Task details: Every line below from the one with "text: Domain ->" through the one with "height: 61px ->" should be retyped exactly, both ends included; no other lines and no pictures.

[[ Material provided open ]]

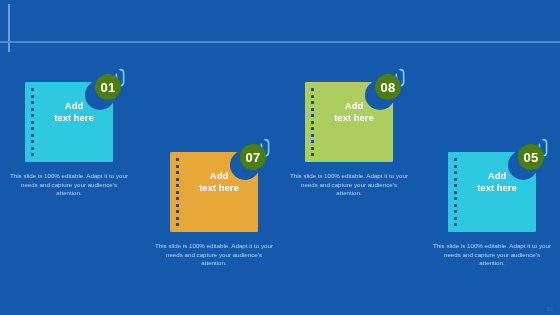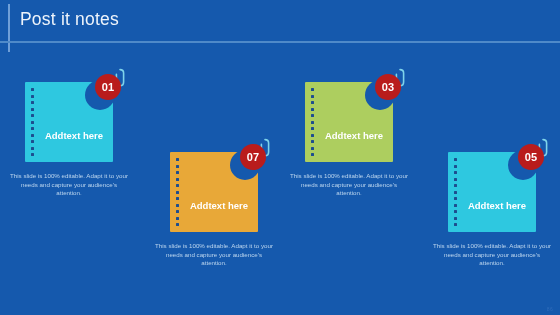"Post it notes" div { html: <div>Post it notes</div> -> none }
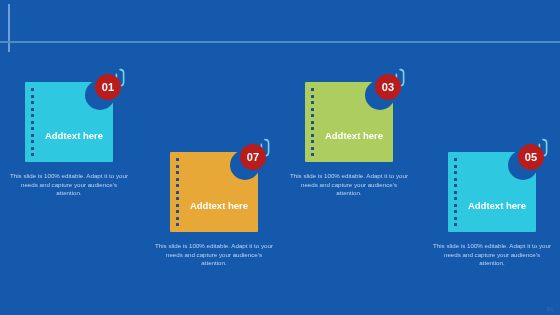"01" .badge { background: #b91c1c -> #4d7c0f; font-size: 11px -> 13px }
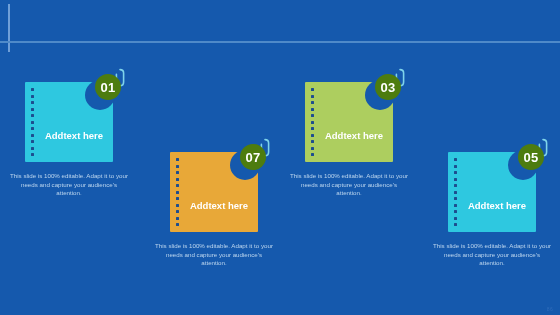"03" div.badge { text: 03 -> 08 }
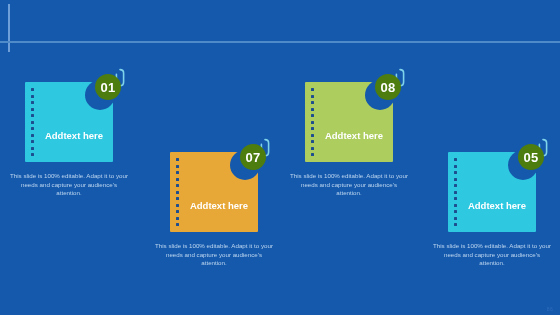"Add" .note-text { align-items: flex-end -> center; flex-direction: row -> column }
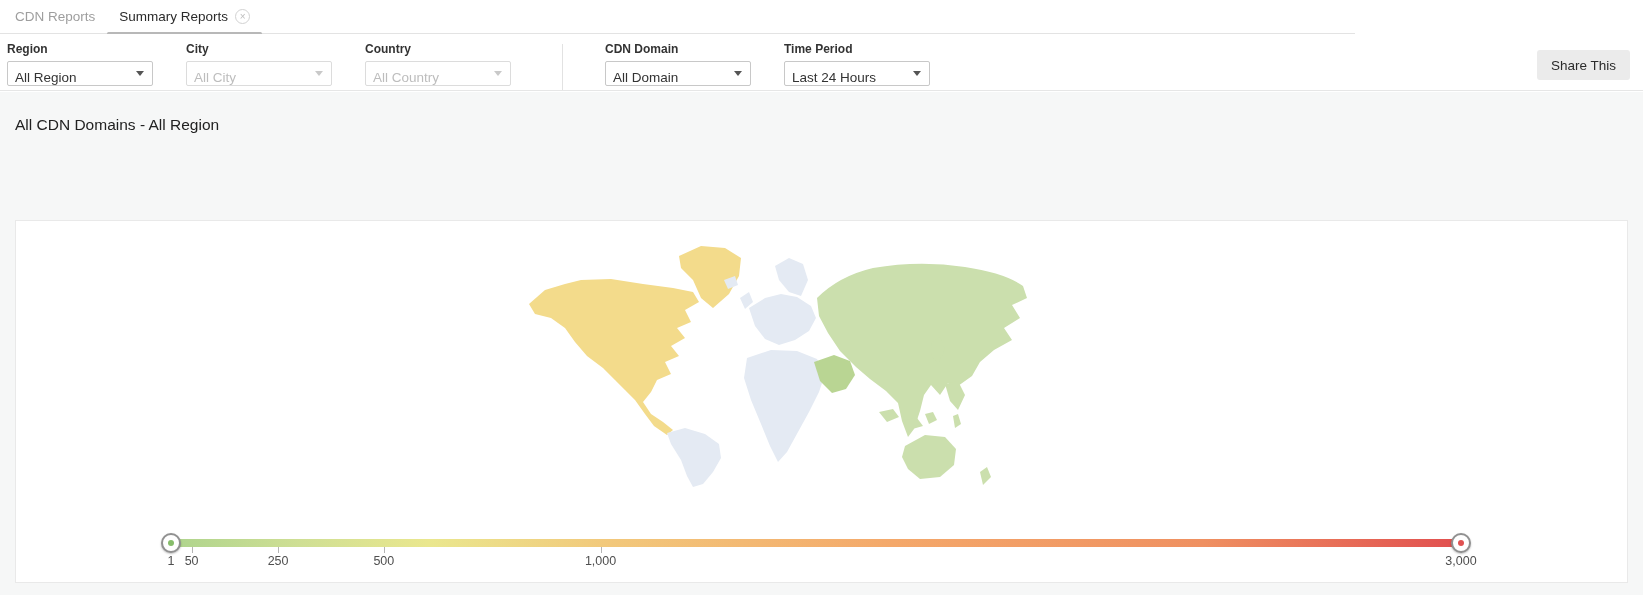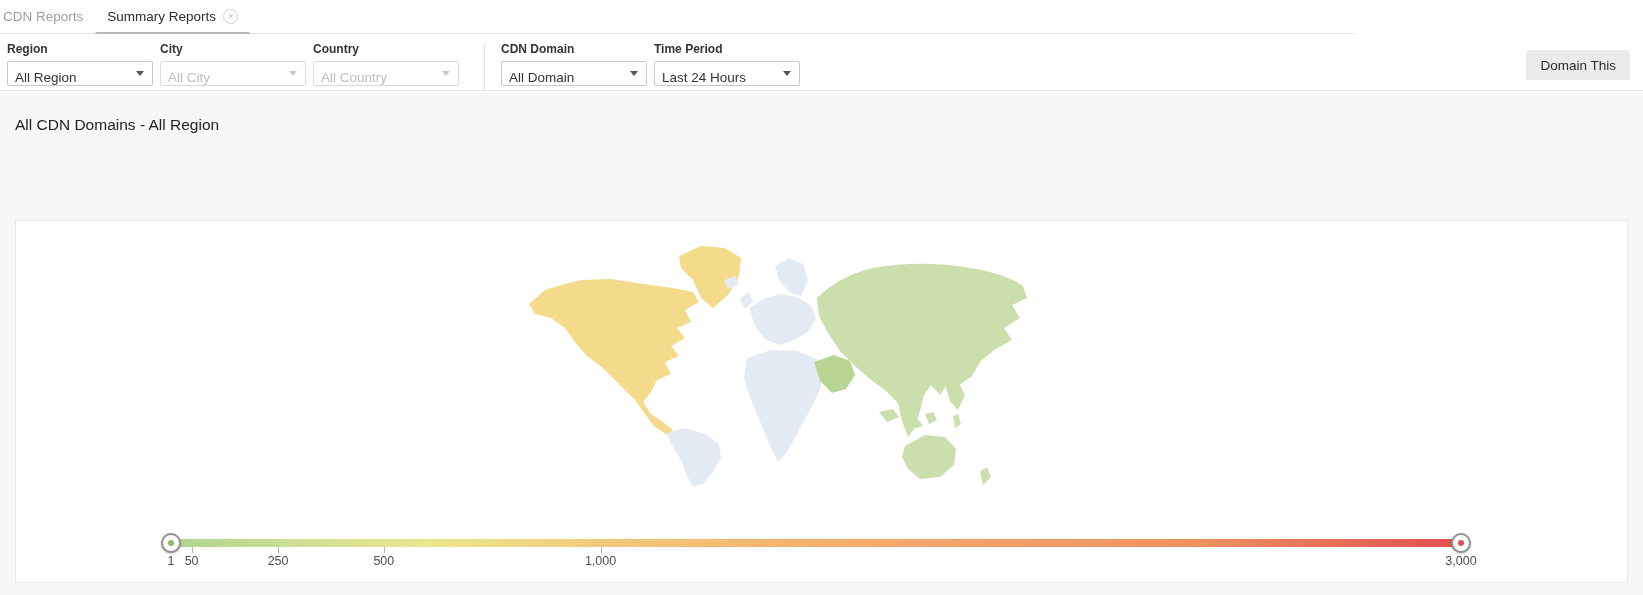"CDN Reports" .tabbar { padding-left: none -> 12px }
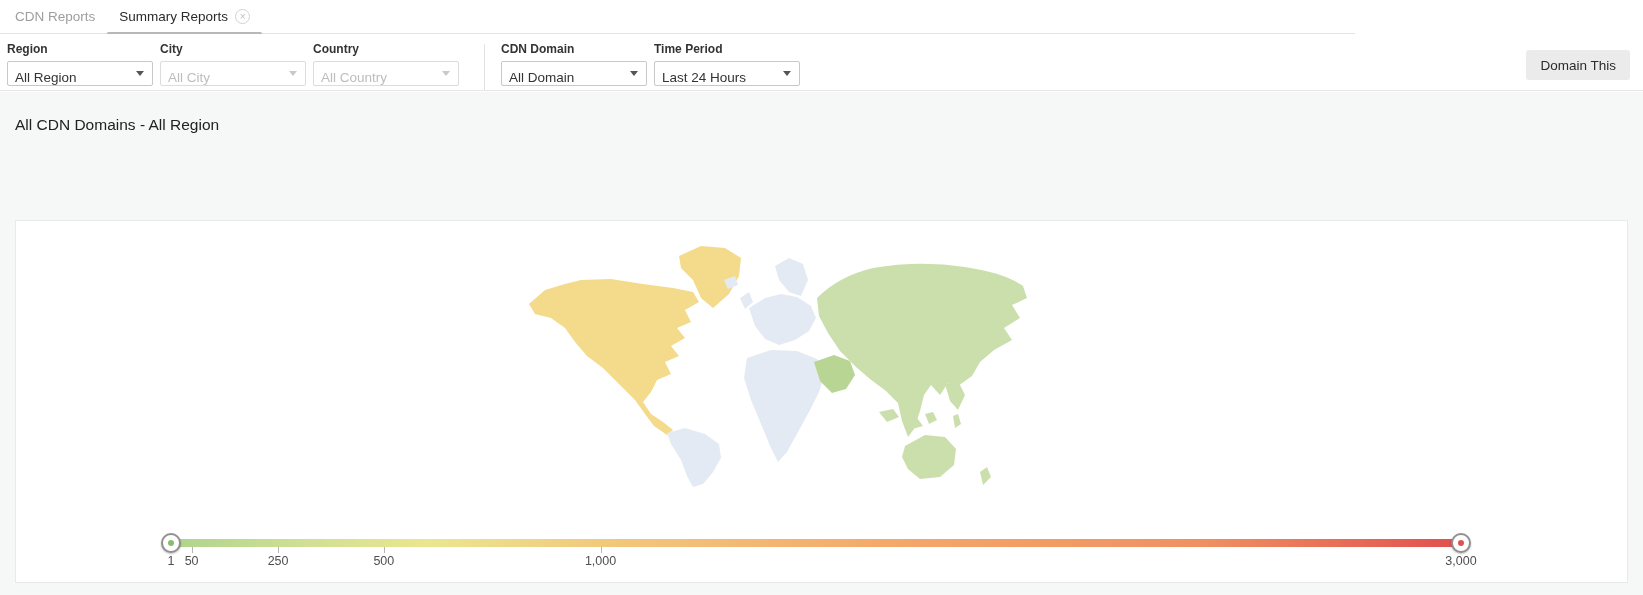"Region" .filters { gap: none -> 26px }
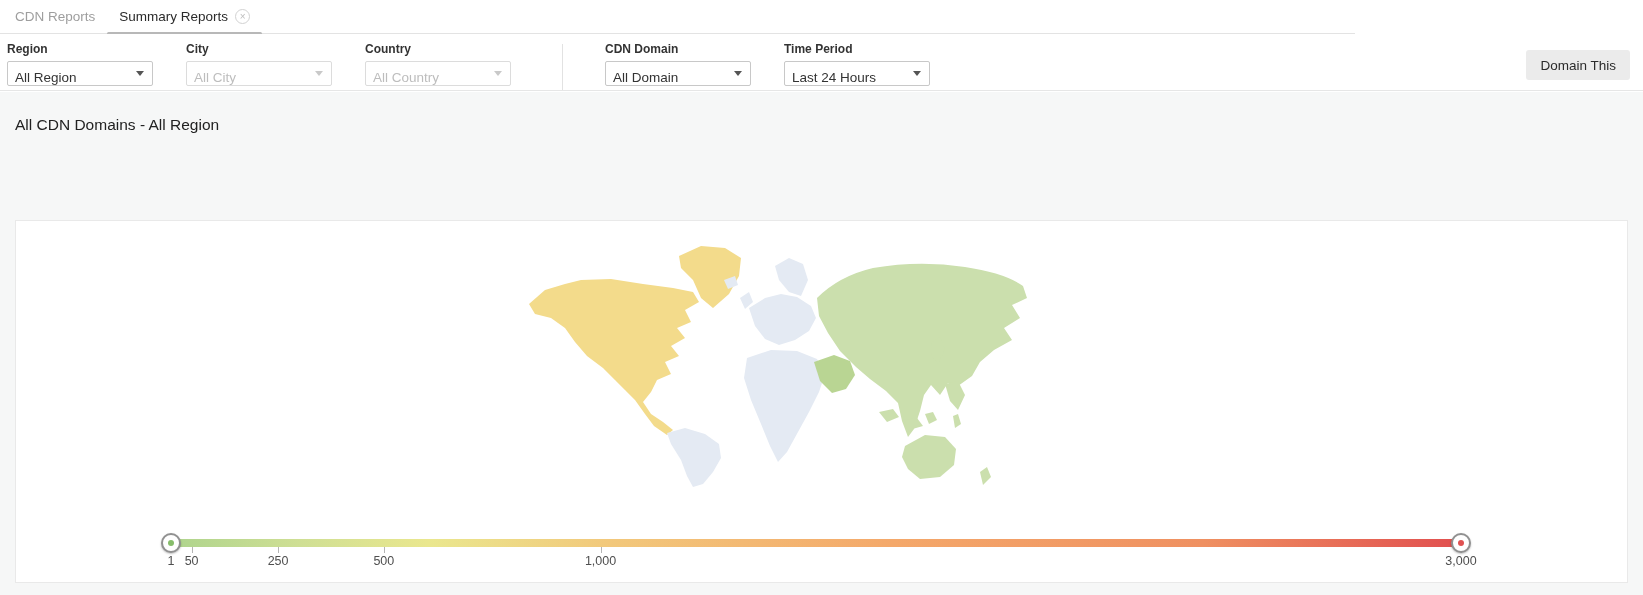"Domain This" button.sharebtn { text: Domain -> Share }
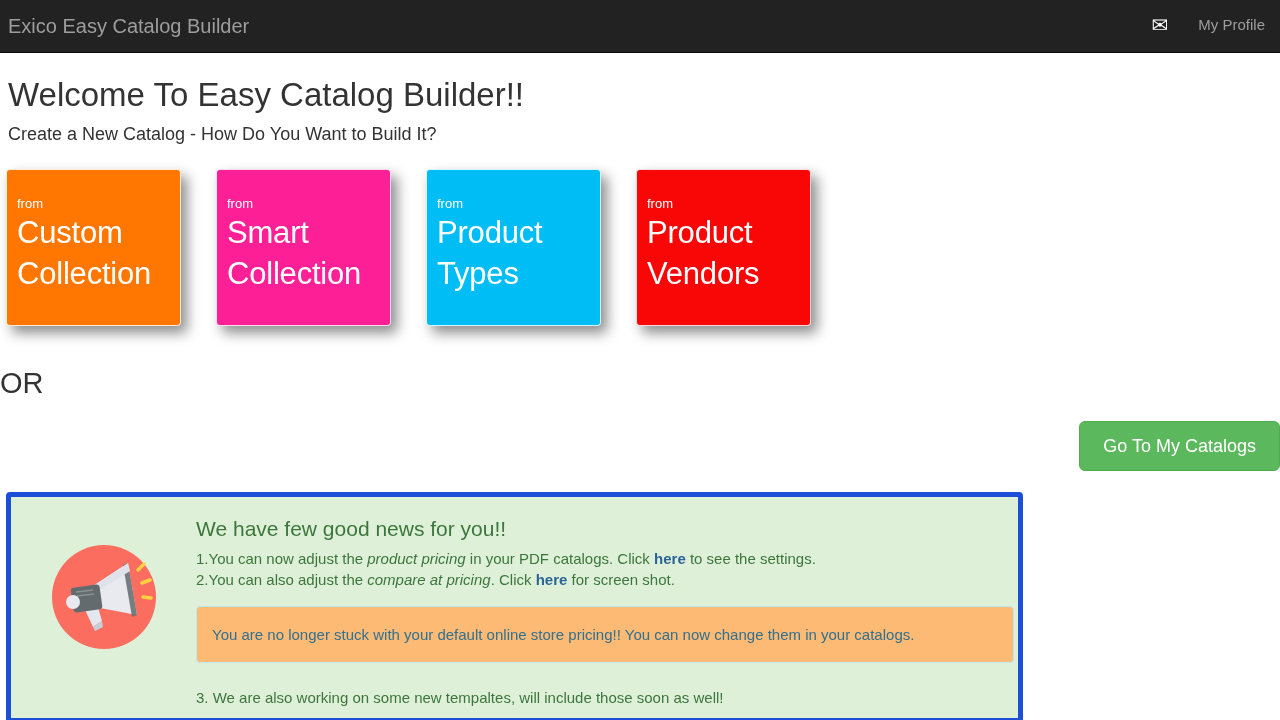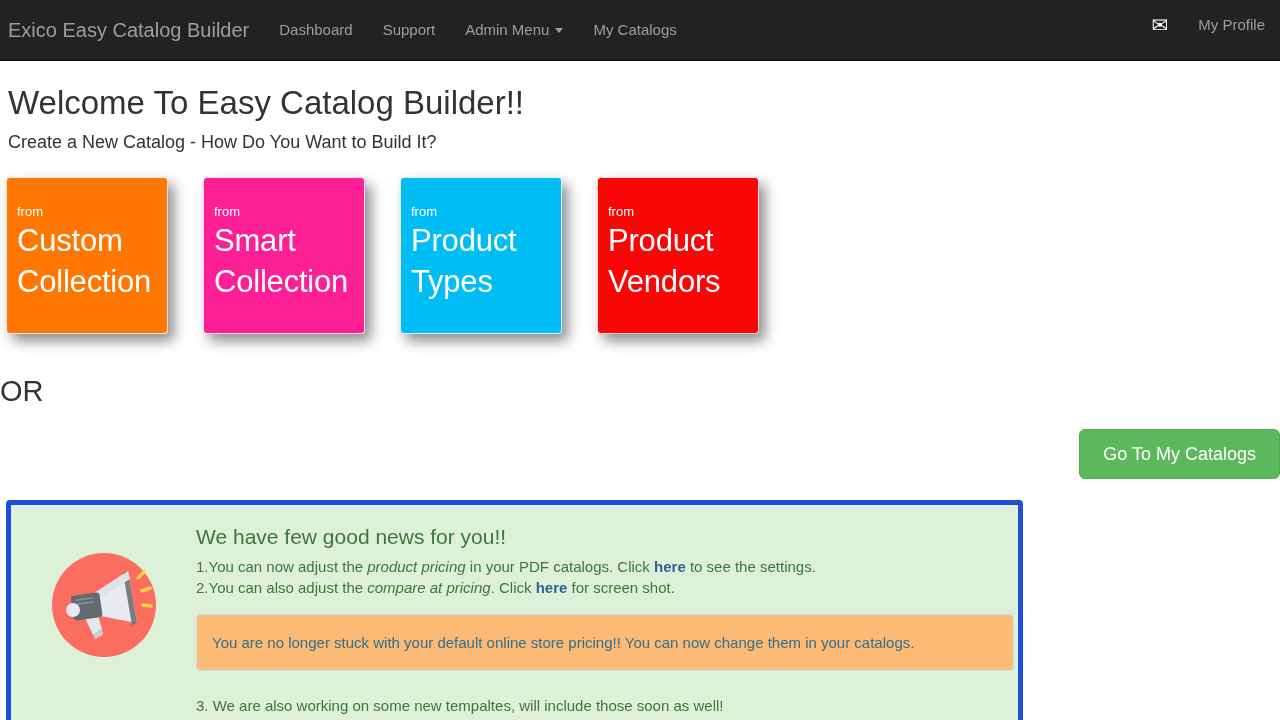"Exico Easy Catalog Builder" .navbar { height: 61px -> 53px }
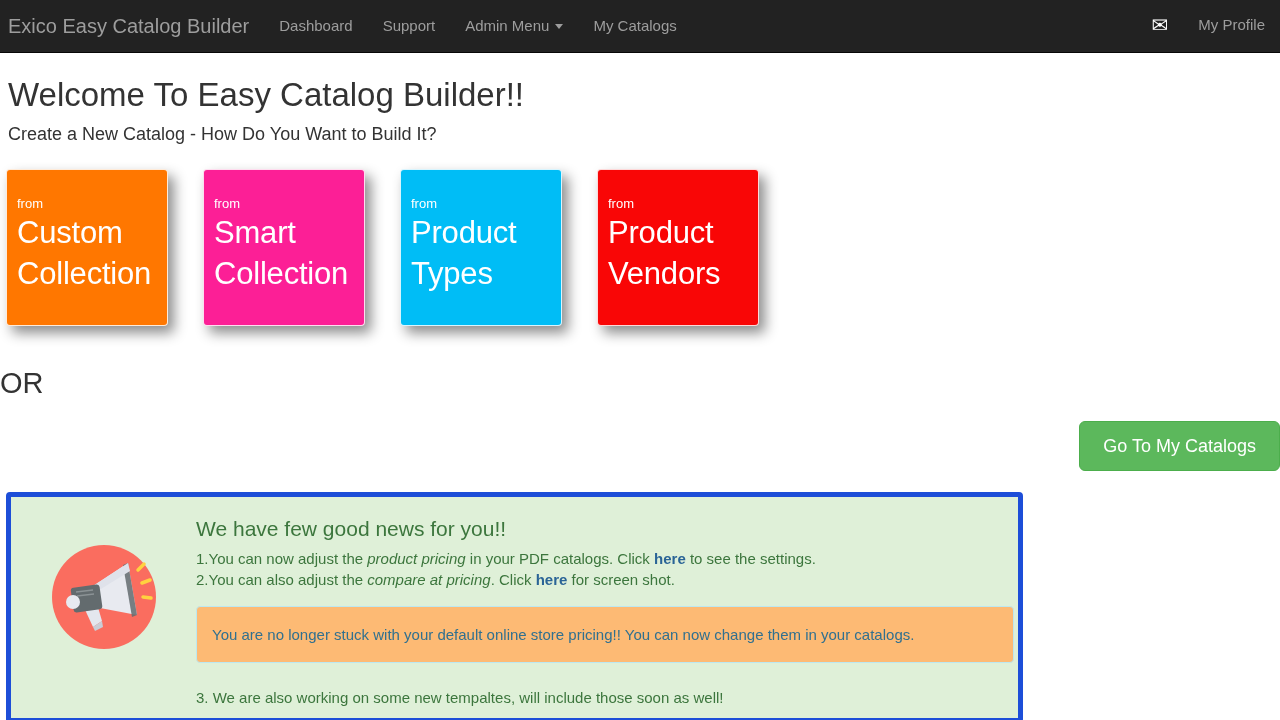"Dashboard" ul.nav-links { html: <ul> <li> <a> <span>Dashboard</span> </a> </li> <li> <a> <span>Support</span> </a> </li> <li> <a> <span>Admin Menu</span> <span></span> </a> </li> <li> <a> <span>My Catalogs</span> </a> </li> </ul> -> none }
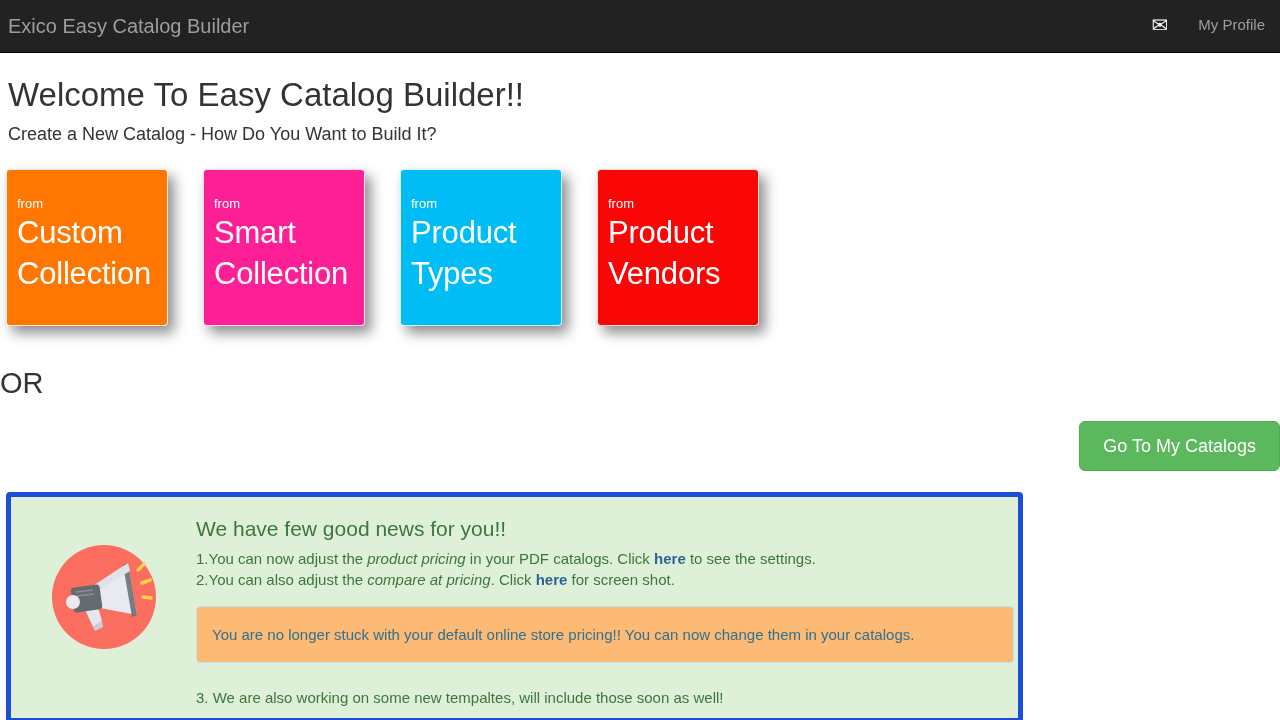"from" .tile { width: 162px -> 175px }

[[ Material provided closed ]]

Solution to the exercise:
"Domain This" button.sharebtn { text: Domain -> Share }
"Exico Easy Catalog Builder" .navbar { height: 61px -> 53px }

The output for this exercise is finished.